EXERCISE => Copy each line of the material below that includes the string "when".

EXERCISE DATA =>
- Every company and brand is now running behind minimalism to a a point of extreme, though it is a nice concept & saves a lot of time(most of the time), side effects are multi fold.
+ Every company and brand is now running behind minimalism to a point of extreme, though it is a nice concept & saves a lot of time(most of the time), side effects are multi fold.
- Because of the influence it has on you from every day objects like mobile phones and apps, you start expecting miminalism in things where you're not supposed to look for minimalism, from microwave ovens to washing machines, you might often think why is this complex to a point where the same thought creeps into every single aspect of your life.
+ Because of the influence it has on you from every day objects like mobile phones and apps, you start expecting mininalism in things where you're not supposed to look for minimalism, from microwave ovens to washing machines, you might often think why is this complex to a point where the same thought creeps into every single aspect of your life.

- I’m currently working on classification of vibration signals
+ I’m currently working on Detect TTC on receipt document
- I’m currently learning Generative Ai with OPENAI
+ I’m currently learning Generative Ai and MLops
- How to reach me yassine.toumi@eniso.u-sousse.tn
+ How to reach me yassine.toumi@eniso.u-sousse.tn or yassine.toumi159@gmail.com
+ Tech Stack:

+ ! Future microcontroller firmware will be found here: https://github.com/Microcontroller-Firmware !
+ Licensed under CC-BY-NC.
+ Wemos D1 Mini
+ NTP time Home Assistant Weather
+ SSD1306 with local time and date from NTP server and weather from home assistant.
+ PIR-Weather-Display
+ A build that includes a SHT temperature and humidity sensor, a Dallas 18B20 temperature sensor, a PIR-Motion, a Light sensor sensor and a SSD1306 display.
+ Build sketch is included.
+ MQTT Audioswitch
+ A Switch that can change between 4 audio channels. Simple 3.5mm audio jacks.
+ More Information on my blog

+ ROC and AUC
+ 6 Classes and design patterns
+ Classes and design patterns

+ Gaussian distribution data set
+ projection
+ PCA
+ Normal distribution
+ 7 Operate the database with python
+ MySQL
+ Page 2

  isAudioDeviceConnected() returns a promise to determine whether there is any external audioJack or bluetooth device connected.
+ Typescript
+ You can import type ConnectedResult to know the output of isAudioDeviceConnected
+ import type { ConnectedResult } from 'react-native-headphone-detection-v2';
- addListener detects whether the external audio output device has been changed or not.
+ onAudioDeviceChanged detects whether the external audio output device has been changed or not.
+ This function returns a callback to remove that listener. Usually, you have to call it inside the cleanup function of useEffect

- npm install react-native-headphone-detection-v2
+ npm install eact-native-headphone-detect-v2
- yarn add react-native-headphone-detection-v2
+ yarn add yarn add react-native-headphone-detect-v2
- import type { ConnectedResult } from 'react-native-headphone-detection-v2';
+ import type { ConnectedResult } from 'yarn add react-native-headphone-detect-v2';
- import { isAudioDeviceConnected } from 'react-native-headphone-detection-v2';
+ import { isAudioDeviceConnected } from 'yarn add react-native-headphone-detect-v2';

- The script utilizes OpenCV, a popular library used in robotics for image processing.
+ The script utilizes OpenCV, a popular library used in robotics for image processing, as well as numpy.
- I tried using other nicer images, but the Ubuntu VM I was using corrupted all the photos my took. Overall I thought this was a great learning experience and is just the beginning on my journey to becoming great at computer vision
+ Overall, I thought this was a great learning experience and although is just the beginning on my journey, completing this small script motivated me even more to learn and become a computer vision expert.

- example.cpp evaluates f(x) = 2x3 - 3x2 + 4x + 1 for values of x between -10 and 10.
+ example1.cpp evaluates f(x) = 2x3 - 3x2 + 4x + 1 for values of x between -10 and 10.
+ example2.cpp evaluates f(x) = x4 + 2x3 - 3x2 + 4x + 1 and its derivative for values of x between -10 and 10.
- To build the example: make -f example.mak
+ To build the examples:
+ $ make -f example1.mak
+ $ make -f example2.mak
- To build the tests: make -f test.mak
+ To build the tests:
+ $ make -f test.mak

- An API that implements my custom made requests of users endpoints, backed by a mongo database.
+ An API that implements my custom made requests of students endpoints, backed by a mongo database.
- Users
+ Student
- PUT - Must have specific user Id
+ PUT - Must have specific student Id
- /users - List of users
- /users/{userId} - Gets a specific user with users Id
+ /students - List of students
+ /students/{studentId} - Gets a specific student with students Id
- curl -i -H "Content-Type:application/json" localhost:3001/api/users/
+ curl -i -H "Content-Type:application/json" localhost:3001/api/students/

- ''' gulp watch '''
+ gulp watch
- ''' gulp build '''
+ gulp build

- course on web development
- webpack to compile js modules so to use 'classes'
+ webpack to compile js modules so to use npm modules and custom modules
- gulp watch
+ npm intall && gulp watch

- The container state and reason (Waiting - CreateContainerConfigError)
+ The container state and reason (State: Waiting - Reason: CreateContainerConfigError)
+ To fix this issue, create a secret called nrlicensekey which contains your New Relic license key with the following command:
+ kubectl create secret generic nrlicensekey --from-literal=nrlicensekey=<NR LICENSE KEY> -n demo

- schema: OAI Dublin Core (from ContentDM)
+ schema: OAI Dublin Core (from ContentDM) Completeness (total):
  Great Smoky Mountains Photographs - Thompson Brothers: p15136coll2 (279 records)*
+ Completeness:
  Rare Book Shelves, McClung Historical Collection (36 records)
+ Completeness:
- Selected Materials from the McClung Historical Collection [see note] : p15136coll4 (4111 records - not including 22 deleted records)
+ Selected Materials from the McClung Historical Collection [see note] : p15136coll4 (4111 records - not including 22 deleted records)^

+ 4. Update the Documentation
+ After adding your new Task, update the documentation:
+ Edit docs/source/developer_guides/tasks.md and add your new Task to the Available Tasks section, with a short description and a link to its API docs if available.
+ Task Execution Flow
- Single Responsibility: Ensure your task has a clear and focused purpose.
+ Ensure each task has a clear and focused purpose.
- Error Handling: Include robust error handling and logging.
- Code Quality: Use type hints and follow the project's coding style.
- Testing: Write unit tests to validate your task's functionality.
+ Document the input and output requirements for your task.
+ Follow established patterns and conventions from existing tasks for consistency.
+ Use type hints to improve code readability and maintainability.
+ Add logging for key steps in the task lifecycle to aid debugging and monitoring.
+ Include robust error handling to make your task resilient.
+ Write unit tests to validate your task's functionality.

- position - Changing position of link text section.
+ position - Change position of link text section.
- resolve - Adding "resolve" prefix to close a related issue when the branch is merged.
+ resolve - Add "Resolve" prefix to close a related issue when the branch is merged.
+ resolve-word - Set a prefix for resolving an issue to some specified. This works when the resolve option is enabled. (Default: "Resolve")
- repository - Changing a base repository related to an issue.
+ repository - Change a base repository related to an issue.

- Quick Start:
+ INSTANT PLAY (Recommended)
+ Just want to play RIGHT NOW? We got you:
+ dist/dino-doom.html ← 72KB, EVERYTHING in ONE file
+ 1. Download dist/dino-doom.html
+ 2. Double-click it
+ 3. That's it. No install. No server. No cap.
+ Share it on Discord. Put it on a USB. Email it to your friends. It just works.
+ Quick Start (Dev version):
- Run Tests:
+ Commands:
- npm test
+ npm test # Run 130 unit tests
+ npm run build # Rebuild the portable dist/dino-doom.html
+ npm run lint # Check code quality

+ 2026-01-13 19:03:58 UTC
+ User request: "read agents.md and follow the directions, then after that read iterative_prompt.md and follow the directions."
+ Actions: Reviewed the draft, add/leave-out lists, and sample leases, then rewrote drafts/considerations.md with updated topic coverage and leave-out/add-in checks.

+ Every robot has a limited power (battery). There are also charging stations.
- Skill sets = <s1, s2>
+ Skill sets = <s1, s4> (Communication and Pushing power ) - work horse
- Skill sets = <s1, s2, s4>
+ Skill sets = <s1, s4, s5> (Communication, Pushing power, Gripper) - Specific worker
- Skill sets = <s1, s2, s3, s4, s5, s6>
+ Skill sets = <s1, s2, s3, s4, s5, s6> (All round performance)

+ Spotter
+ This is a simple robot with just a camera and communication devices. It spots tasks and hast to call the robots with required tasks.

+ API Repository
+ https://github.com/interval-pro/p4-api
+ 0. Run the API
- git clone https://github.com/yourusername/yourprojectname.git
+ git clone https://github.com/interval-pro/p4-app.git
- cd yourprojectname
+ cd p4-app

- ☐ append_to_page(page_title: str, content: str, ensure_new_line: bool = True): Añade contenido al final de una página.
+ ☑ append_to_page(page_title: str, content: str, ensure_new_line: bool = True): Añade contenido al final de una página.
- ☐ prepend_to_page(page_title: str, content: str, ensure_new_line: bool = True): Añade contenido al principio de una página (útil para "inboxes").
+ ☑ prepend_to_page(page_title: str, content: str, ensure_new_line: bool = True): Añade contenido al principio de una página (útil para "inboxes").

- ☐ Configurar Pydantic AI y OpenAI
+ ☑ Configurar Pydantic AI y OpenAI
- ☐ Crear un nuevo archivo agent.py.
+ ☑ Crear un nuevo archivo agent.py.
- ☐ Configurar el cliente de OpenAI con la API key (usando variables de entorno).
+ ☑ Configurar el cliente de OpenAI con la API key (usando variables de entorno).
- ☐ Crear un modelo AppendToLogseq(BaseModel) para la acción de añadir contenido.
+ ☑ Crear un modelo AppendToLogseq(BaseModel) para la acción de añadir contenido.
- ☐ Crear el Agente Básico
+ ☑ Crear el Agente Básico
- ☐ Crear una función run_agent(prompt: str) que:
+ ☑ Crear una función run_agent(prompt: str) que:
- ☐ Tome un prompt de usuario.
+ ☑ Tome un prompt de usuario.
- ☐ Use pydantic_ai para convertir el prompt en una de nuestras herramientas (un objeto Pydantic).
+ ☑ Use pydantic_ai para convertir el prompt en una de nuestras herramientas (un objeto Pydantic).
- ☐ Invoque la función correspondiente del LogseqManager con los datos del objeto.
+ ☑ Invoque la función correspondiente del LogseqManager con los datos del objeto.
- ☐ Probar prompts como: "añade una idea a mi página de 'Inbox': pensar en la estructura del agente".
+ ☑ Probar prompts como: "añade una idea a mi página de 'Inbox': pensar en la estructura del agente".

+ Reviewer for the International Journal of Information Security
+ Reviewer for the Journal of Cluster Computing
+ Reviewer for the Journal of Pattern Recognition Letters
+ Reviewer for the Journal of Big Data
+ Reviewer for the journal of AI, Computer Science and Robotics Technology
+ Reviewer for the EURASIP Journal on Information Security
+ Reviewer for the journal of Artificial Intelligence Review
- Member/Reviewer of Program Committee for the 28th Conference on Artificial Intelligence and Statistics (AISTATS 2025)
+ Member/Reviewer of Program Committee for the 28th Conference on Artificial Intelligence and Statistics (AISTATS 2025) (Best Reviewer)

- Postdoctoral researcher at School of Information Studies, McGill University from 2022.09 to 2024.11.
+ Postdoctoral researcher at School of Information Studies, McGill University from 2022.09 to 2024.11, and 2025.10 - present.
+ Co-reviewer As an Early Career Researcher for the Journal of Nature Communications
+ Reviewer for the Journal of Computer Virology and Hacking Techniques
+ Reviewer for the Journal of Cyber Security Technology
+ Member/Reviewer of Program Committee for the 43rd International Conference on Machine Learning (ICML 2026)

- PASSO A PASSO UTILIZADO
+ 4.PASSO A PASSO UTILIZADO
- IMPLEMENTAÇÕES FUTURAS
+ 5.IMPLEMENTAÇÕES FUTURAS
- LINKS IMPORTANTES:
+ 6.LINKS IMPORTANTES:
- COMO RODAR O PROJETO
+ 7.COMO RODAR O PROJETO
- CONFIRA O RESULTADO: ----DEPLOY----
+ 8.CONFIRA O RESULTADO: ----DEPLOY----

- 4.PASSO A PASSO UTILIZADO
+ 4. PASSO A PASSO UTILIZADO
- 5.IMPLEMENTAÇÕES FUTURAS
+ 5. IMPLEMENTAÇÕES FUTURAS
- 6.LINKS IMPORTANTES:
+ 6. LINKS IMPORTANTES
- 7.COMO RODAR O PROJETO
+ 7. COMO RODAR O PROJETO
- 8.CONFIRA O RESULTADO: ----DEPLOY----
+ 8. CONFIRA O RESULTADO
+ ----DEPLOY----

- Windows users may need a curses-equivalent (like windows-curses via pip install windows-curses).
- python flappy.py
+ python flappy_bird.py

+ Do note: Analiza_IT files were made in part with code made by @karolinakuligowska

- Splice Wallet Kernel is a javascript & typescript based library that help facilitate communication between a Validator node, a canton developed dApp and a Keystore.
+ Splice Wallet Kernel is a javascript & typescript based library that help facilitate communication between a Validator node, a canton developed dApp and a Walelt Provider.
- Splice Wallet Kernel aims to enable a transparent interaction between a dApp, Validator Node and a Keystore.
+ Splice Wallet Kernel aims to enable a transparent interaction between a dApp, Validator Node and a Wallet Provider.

PROBLEM SOLUTION =>
- resolve - Adding "resolve" prefix to close a related issue when the branch is merged.
+ resolve - Add "Resolve" prefix to close a related issue when the branch is merged.
+ resolve-word - Set a prefix for resolving an issue to some specified. This works when the resolve option is enabled. (Default: "Resolve")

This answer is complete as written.